Member Comments on this Poem
Posted by Jim Benz on 11/12/12 at 11:49 PM

Best poem I've read on this site in ages. But that's all I'm gonna say.

Posted by Olivia Weinkein on 11/13/12 at 01:42 AM

yep.

Posted by Gabriel Ricard on 11/13/12 at 04:01 AM

Another phenomenal piece of poetic storytelling. You rock.

Posted by Tim J Bono on 11/15/12 at 08:35 AM

Wowza. A tale worth telling!

Posted by Laurie Blum on 11/15/12 at 01:00 PM

This is awesome and I can only hope a true story! Ingenious, entertaining and delightfully fun piece!

Posted by Kristina Woodhill on 11/15/12 at 07:44 PM

Oh, man, loved every little tidbit of this tale.

Posted by Steve Michaels on 11/16/12 at 04:43 AM

Lauren will grow up and get breast implants. I will grow up to love theme parties and then adopt a puppy. <3

Posted by Johnny Crimson on 11/16/12 at 02:51 PM

Man I wish we could curse. Stupid site. Anyway this is the best ...s.*.skng thing ever. So great.

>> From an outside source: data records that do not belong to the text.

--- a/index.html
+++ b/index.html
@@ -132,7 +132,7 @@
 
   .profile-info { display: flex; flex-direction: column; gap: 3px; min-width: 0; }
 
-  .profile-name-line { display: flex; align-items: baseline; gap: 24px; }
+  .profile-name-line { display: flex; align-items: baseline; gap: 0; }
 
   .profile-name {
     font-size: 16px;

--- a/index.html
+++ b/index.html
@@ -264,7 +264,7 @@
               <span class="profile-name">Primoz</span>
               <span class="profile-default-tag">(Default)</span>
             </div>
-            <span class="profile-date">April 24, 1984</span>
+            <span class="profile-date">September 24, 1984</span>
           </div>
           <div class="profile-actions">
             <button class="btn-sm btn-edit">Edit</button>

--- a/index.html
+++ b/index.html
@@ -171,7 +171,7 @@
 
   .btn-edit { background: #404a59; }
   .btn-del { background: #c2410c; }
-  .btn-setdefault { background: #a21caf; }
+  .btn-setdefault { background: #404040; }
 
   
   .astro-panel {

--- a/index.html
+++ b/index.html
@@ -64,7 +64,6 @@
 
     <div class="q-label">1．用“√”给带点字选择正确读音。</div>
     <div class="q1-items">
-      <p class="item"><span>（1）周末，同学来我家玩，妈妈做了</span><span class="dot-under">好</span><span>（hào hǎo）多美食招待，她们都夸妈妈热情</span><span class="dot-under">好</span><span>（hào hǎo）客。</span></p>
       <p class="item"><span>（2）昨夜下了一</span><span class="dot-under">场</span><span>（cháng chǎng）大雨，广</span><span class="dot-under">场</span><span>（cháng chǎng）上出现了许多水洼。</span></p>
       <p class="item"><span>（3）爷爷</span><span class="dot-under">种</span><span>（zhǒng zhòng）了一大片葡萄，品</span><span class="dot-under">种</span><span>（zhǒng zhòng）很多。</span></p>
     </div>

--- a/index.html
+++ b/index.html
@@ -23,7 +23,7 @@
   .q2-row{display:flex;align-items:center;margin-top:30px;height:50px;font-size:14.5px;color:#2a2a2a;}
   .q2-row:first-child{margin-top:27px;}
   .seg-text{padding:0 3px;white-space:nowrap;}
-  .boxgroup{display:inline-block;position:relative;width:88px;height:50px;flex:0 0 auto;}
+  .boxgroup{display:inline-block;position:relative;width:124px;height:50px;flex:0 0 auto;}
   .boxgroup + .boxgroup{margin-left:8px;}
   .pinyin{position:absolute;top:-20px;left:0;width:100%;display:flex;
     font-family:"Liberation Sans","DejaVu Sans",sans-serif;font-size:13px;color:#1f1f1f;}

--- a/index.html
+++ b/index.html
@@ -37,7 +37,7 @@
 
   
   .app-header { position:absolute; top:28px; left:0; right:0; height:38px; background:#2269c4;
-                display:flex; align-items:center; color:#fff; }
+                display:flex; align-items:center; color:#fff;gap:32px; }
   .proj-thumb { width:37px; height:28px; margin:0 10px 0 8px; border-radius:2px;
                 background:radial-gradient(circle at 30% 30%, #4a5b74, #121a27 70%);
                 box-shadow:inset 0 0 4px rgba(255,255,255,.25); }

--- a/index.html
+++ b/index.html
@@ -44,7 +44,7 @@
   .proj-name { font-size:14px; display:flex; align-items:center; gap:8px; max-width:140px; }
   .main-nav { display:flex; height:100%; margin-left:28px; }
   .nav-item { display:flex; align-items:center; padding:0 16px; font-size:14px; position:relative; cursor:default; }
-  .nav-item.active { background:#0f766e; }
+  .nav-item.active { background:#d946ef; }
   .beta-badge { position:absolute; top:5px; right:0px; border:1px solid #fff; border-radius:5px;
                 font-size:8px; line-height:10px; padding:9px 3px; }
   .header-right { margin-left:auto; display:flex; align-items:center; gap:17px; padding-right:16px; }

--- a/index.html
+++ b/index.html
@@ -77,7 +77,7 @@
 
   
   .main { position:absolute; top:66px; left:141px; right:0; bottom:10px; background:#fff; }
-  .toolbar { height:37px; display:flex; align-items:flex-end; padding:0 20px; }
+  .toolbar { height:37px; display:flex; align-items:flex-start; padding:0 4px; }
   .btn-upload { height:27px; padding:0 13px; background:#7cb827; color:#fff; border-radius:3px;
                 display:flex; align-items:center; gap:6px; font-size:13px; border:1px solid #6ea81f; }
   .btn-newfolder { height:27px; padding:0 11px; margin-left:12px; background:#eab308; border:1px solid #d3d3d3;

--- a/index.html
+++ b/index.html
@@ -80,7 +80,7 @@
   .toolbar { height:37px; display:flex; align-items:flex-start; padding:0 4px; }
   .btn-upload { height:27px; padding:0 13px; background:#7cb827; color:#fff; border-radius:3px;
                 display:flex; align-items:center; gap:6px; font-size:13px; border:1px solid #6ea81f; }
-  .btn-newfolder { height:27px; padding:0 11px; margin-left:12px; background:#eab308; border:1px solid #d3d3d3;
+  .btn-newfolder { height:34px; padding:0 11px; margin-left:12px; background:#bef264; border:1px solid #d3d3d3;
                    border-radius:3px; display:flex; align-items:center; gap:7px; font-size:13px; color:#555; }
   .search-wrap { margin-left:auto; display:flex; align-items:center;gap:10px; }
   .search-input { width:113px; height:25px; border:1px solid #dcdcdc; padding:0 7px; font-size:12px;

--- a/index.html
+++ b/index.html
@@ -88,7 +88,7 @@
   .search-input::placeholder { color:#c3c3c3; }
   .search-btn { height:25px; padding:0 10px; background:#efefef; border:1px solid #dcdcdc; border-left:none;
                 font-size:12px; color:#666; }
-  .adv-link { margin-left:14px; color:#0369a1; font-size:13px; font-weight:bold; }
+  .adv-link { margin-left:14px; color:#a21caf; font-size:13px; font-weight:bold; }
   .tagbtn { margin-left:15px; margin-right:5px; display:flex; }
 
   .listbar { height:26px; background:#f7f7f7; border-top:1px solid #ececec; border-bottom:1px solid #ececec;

Posted by Chris Sorrenti on 11/16/12 at 03:38 PM

Excellent story telling with a spicy twist to it. Although I've never been solely a 'breast man' persay, I look upon them with admiration and pleasure as just one portion of the whole package. Getting back to the story though, you've expertly mixed childhood innocence and intelligence with an adult, dare I say, "all American" entrepreneurial spirit, and come up with a real winner in terms of prose poetry.

Posted by Richard Vince on 11/16/12 at 07:00 PM

wow. so not what i was expecting when i saw the title. great stuff. :)

Posted by Rhyana Fisher on 11/17/12 at 03:11 PM

Right, you nearly killed me you know. This should definitely not be read while eating.

Posted by Ken Harnisch on 11/18/12 at 11:21 AM

I had no idea life in Suffolk County could be so...provocatively entertaining! I love this one, Lauren!

Posted by Laura Doom on 11/18/12 at 12:16 PM

Not round these parts
but, titular conflicts aside
you never disappoint in literature...

Posted by George Hoerner on 11/18/12 at 02:18 PM

Isn't it fun to relive childhood? Nice work lady.

Posted by Maria Francesca on 11/19/12 at 01:40 PM

Wonderful story - warm and innocent and lots of fun.

Posted by Rhiannon Jones on 11/20/12 at 01:23 AM

I had such fun reading this. It has been following me around for several days now. Charmingly genuine capture of a kid's perspective.

Posted by Ariane Scott on 11/20/12 at 02:03 AM

Raw and compelling-- thanks for the great read!